Tallow closed his eyes and saw those nines beating like a drum. Then another image appeared of the blue star, Rigel, in Orion. His mind filled with blue and white light as he fell asleep.
He was falling, his legs bicycling through the air. He had practiced it before. In the first dream he landed so hard he had knocked the wind out of his lungs. He saw the roof tops of the city. A yellow sodium halo surrounded the street lights. Most of the houses and apartments were dark, their inhabitants fast asleep. He saw Ursula sitting on her bed in the rest home, staring up at the sky. She was wearing the Mickey Mouse cotton pyjamas he had given her last Christmas.
Pie was turning end-over-end beside him, barking with joy. The ground zoomed towards them. They landed gently on a bouncing castle near the wharf. On Saturdays Bob and Ursula would take him there to look at the fishing boats and they’d eat hot dogs.
Tallow ran as fast as he could with the laptop tucked under his arm. Pie ran in front of him. A colossal star field glittered overhead. The bitumen held the heat of the day as he sprinted down the causeway to the where the local council mined sand. The earth moving machines looked like prehistoric dinosaurs in the moonlight. Pie started digging in the loose sand in a small gully, unearthing a small tube just big enough for a boy and a dog. They crawled inside and sealed the hatch. He reached out and touched a small crystalline panel, which glowed a faint iridescent green.
Tallow called up the coordinates for Orion on the laptop. The pod started to pulse. He needed to have a pee but there was no time. He fired up the program and played the music of π, which filled the tiny capsule. Tallow wiped his mouth and started to feel sleepy. Pie’s fur tickled his face and then as if from a great distance, the number string hit, nine, nine, nine, nine, nine, nine – and they were gone.
Bob kicked open Tallow’s door at 1.00 am with a beer in hand and the blonde hanging loosely off the other arm.
“Hey Tallow, do you want to see cousin Nancy’s tattoo of a side show freak? It’s a dead set splitting image of you!”
The window was open and Venus shone high in the night sky.
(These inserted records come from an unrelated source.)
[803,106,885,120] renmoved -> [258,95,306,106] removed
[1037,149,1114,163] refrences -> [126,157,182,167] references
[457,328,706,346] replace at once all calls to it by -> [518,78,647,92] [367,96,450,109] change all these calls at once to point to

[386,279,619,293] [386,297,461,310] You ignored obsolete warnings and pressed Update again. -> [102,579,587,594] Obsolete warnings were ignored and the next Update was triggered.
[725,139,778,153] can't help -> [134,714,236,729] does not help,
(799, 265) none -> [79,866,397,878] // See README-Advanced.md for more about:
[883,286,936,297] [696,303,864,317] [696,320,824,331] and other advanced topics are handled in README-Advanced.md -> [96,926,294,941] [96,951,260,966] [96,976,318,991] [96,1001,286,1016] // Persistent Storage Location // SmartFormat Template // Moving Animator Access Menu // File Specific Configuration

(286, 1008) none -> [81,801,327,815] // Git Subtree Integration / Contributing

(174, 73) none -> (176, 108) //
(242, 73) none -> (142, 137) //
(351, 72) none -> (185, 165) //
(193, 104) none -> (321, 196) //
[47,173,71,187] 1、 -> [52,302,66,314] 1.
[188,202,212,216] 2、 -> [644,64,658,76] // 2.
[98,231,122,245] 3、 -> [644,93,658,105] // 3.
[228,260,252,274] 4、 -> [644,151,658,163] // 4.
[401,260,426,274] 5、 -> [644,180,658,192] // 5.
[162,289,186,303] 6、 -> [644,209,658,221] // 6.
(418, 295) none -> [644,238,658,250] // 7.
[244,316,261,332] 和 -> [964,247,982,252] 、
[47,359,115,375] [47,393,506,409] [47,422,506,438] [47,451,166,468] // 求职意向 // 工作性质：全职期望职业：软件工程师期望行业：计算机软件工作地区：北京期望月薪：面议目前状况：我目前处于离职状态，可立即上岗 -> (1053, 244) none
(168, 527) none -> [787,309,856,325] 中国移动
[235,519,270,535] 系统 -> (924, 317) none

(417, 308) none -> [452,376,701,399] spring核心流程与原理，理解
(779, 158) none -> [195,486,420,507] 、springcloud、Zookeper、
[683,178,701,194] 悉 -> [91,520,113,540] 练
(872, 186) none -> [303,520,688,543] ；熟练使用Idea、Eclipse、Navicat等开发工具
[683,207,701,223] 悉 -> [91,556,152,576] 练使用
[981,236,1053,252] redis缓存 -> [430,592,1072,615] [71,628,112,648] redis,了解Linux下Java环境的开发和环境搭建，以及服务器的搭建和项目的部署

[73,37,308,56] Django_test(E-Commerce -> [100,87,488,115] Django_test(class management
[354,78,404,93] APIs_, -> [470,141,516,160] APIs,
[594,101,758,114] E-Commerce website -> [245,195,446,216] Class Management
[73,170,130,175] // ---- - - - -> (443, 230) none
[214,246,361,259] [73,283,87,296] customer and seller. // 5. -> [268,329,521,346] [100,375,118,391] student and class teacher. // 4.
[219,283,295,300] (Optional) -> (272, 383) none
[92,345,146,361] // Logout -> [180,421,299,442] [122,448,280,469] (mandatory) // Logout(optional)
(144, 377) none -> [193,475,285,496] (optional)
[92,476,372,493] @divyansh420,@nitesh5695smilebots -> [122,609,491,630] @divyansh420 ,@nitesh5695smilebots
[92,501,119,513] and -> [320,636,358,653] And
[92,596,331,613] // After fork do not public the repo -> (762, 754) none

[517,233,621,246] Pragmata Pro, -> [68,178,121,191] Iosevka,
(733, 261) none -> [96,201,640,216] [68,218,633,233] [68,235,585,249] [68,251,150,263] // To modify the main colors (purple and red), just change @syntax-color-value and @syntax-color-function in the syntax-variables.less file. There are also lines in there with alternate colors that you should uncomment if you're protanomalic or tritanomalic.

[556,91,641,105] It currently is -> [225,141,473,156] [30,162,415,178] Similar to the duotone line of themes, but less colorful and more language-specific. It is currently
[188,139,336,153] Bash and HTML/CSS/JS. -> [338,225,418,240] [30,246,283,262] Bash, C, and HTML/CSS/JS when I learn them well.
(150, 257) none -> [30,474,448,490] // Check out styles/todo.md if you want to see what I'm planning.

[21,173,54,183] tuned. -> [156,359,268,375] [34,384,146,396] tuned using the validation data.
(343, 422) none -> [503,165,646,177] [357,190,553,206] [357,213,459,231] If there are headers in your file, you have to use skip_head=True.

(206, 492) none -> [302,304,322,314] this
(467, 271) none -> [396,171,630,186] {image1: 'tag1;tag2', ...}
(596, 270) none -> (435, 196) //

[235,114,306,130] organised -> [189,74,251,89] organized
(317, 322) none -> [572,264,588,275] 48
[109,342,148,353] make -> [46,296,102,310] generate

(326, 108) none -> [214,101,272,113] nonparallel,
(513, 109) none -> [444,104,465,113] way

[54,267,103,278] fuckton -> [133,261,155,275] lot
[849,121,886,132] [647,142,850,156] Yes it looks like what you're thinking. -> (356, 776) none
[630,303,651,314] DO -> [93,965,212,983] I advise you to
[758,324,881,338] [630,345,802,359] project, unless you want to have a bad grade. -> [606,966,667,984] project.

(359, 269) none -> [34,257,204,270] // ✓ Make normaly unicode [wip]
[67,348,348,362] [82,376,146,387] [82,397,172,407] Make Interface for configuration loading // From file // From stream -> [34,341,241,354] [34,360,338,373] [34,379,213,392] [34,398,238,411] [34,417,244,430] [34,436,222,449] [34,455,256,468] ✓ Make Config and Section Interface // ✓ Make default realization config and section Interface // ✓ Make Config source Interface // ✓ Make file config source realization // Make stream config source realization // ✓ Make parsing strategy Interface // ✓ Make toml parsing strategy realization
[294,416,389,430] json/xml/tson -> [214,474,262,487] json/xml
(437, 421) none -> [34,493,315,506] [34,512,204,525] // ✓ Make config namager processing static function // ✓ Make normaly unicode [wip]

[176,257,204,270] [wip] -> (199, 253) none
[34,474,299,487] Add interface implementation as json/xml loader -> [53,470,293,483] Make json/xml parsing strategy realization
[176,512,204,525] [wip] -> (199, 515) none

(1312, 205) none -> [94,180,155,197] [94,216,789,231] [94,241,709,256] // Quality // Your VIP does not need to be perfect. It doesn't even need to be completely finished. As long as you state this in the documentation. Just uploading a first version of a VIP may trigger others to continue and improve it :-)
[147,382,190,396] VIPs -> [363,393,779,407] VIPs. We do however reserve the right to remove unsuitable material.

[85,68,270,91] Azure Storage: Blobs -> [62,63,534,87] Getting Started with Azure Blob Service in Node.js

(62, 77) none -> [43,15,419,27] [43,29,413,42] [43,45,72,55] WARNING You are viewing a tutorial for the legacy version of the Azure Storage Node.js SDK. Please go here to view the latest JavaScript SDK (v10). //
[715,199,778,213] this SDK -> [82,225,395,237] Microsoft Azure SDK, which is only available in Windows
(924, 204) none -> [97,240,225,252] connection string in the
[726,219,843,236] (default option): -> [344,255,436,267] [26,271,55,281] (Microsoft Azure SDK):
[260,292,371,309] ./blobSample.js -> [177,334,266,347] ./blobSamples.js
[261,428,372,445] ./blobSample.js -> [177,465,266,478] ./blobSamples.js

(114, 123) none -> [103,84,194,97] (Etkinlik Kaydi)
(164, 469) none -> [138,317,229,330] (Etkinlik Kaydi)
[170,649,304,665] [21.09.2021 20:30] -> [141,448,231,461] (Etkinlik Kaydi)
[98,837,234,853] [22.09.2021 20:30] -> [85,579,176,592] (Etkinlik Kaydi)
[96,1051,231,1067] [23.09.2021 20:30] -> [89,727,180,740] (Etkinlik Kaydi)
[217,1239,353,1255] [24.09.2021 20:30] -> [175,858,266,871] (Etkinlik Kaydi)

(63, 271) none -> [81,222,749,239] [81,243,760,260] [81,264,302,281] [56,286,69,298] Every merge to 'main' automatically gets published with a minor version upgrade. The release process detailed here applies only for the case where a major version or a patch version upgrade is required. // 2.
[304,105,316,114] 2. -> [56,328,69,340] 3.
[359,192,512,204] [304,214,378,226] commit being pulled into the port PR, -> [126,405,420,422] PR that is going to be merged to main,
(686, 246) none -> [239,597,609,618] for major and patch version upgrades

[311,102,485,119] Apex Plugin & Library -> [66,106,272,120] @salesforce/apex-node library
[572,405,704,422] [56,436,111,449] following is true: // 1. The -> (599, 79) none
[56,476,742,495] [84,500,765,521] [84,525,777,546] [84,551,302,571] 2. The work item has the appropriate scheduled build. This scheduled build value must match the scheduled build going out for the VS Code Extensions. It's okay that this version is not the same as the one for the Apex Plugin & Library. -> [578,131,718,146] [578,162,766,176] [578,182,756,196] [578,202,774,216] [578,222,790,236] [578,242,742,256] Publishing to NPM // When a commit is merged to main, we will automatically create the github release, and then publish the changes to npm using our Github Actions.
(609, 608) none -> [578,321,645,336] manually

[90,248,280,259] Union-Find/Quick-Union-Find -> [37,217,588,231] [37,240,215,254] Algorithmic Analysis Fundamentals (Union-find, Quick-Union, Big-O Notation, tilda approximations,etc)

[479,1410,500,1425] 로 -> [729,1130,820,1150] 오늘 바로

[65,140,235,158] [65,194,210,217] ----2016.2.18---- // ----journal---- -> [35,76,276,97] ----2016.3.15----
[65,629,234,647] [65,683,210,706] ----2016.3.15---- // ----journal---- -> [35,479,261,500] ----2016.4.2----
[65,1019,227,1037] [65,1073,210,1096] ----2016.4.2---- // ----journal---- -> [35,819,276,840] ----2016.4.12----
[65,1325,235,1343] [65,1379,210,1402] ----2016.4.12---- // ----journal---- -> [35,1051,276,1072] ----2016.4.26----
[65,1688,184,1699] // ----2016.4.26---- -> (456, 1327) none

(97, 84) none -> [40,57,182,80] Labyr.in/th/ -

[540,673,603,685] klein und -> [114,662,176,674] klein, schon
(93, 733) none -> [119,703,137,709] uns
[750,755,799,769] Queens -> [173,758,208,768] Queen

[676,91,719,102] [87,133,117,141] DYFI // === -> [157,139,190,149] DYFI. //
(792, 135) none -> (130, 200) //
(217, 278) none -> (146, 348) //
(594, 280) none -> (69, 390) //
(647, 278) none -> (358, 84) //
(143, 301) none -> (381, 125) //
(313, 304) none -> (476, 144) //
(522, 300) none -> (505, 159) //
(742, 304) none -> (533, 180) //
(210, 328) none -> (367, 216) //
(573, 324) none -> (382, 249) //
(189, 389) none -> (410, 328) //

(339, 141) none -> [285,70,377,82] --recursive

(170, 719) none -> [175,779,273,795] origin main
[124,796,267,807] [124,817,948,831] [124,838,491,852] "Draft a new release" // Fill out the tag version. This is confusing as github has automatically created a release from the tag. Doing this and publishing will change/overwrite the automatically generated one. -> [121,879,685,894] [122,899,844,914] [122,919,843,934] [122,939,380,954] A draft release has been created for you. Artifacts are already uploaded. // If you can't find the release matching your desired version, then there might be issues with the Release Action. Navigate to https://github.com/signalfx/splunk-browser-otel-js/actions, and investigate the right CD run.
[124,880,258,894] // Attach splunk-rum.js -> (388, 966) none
Tallow held Pie as they turned slowly in the womb of space. He opened his eyes as they started to fall through streaks of high white cumulus clouds. Then a pair of strong hands lifted him from the capsule. The rich brine scent of the sea filled his nostrils. Pie ran across the room to her food bowl. Through a large window to his right, he saw children swimming in a large pool with blue tiles. They were splashing each other.
He was wrapped in a white towel and led him towards a large half circle of children, who were laughing and pushing each other. They fell silent as Tallow stood before them. Pie trotted through the children’s legs and sat at his feet. In the far distance, a voice from above said, “what do you have to report?”